Feature Articles: NTT’s Artificial Intelligence Evolves to Create Novel Services
Efforts to Enhance Far-field Speech Recognition
We collected more than 15,000 hours of pseudo data to enhance training data for robust speech recognition by adding various impulse responses and noises to clean data and re-recording the clean data under actual environments. As a result, we reduced the rate of errors by 43% or more in both close and distant conditions. In this article, we introduce the various approaches that we researched, with the focus being on countering the distant conditions.

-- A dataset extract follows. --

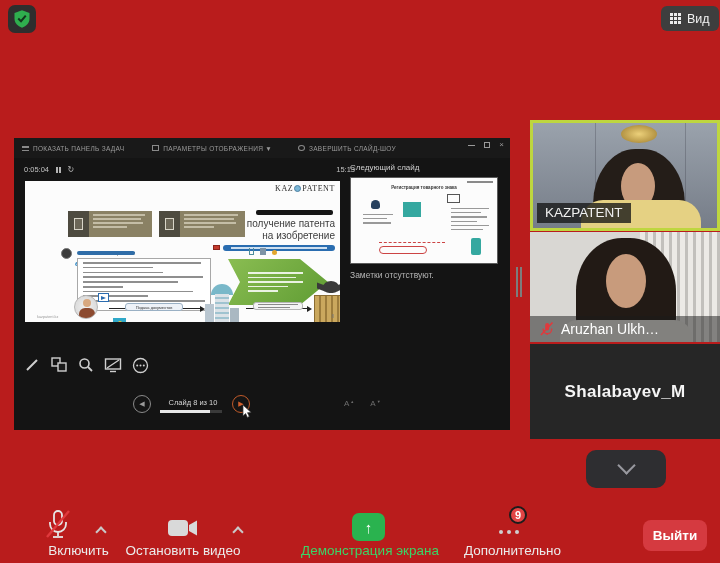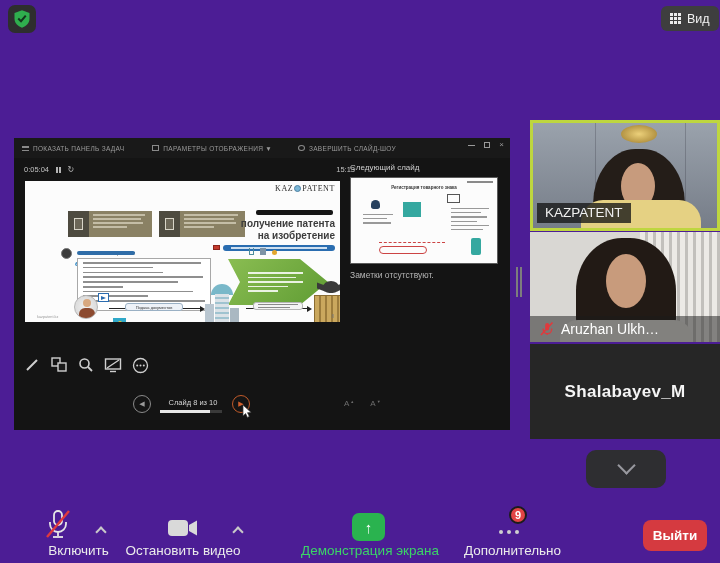"Вид" #app { background: #4c1d95 -> #b91c1c }
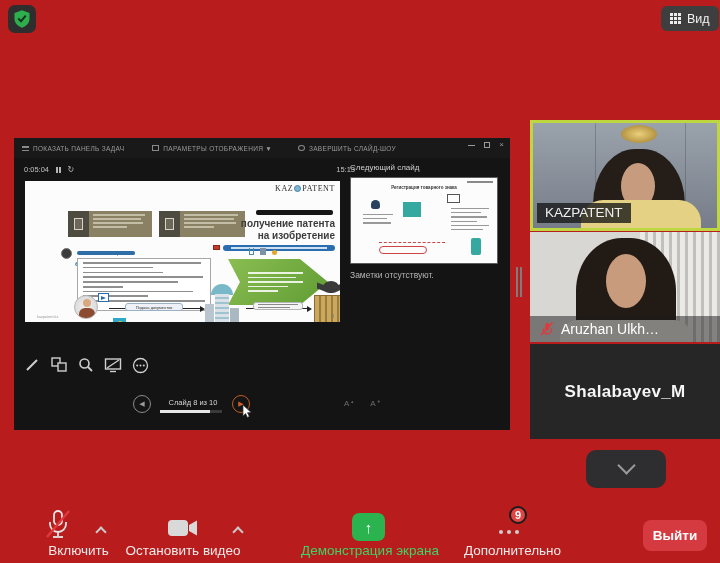"получение патента" .slide-title { font-weight: 700 -> 400 }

Keywords: far-field speech recognition, data augmentation, acoustic modeling
1. Far-field speech recognition
The use of speech recognition systems is increasing rapidly, and in line with this trend, communication agents such as smart speakers and voice dialog robots are being rapidly adopted, as are voice search services on smartphones. With search tasks using smartphones, utterances are often made in the immediate vicinity of the microphone, but when talking to robots or smart speakers, we must assume utterances will be made one to three meters away from the microphone. Furthermore, the speakers will exhibit individual differences in voice volume, and when a speaker speaks softly from some distance in a noisy environment, it is very difficult for current systems to correctly recognize the speech.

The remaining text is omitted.